I didn't even know where to begin with this. "Ethan, what did they say to do?"

"Well, one said you had to think really hard about being able to fly, and drink a lot of water, and then say these words and spin around, and you would really start flying."

Again I was left speechless, and yet it was almost time to see him off to school. How to start a discussion with a very literal child about the evils of the internet, about not everything you see online being true, about special effects and people who will say anything to get followers and about when someone is kidding or doing a little "spoof" versus real life?

All I could think about was when I used to work for the hospital full time, and they had the "Safe Kids" program that was dedicated to child safety and educating people on issues like drowning or choking. They had an ad campaign called "Kids Can't Fly" that highlighted the way some children, in their longing to be superheroes, were actually seriously hurt trying to do things like jump out of windows, believing that yes, they could indeed fly.

"Ethan, I'm sorry, but people can't fly on their own. And you can't believe anyone who tells you that. I need you to come to us always and check before you try something you see online." He said he understood as he headed off to school, but I wondered.

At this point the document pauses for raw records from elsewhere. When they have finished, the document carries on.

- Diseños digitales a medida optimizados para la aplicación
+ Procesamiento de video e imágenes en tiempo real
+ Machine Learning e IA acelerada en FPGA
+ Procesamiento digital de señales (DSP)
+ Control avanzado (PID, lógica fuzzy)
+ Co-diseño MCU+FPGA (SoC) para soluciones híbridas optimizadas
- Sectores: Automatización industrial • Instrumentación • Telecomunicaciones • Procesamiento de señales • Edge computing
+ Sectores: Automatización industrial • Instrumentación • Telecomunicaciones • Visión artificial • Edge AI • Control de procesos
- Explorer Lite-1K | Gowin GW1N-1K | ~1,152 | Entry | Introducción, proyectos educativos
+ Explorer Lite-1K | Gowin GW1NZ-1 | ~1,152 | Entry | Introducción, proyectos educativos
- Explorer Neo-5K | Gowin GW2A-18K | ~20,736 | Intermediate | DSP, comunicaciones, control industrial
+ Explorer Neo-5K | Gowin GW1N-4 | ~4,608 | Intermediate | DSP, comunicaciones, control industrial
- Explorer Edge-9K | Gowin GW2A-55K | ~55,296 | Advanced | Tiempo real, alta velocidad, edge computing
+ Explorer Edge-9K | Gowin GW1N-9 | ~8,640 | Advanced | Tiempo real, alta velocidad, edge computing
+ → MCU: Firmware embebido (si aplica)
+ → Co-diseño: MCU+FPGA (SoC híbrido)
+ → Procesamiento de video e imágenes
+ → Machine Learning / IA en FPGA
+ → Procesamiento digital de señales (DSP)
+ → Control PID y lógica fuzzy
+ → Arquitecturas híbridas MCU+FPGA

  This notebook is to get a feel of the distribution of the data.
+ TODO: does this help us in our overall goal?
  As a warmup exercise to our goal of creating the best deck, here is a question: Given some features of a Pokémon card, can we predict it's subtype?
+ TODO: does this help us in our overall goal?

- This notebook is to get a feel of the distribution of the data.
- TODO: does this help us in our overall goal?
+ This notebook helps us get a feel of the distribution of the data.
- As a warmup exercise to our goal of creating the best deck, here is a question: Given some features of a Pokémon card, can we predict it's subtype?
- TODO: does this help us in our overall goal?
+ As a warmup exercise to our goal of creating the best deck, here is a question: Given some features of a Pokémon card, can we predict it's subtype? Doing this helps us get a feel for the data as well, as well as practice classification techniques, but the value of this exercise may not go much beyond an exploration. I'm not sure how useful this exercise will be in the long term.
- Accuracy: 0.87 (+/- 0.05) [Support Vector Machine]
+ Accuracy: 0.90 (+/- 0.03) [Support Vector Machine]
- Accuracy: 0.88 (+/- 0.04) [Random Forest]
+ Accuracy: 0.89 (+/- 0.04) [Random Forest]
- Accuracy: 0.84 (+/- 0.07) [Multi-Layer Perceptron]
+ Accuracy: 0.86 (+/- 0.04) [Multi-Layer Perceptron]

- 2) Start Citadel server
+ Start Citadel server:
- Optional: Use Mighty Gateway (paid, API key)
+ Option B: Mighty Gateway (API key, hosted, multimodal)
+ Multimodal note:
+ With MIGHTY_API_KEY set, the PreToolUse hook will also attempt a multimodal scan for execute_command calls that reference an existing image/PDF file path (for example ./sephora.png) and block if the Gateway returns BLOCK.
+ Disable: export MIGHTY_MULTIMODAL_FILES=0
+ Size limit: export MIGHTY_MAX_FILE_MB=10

In fact, I fumed about the incident on and off while he was at school. Yes, there are practical jokes and parodies. But where do they cross over to downright dangerous? What if one of these "tip videos" had (even jokingly, which he might miss) told my child to jump out of a window, or do something else that bordered on unsafe?

The first lesson is, of course, to know what my child is watching, or not allow him to watch at all. True. But I can't always be there. Already he has the opportunity to Google sometimes at school. I can't always see what he's taking in.

So, as with all kids but even more so, we have to give him the tools to distinguish between fantasy and reality; to use his judgment; to not take things at face value; to go to his parents or another trusted adult and ask before just believing.

These issues have come up in other ways already. Recently he started quoting some fact that I knew was inaccurate. I asked who told him that and he said a kid in his class. When I told him the boy was wrong, he insisted that was impossible, because this person had told him, and he'd found it online.

Ethan thinks Google is a person. He's not yet completely convinced that the internet is run by people -- people with all kinds of different biases and motives. He sees it as almost an all-knowing God-figure. "Just ask Google," he'll say, not wanting to believe that it's actual people feeding the information TO Google.

Later that day I caught Ethan closing his eyes really tight and saying something. He got embarrassed when he saw me and acknowledged, yes, it was something about being able to fly.

"I'm sorry, Ethan. You can't fly..." I really do feel for him.

"But they said...they promised they weren't lying!"

"I'm sorry, buddy. They were."

I hate that he has to learn this, yet I'm desperate for him to learn this. Such is the world we live in.

To cheer Ethan up about the flying thing, we are seriously looking into indoor skydiving. I told him that IS a way he can fly. Who knows? This could be next year's birthday surprise.

But I'm not naïve enough to think this isn't going to come up again. I just pray, in time, he has the tools, the discernment, to navigate these murky waters.